• _PROBLEM_
Below are some records. Say in a single number how many of their lines include the word "text".

Collection entries
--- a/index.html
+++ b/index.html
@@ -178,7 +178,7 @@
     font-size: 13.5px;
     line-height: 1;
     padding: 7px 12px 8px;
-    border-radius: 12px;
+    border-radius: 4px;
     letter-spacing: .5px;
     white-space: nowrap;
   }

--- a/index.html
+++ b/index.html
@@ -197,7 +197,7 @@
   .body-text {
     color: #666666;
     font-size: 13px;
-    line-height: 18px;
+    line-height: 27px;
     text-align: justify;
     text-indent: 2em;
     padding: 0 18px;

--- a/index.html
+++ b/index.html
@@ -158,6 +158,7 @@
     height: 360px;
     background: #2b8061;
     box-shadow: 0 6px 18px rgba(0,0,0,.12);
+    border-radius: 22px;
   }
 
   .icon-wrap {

• _WRITTEN SOLUTION_
3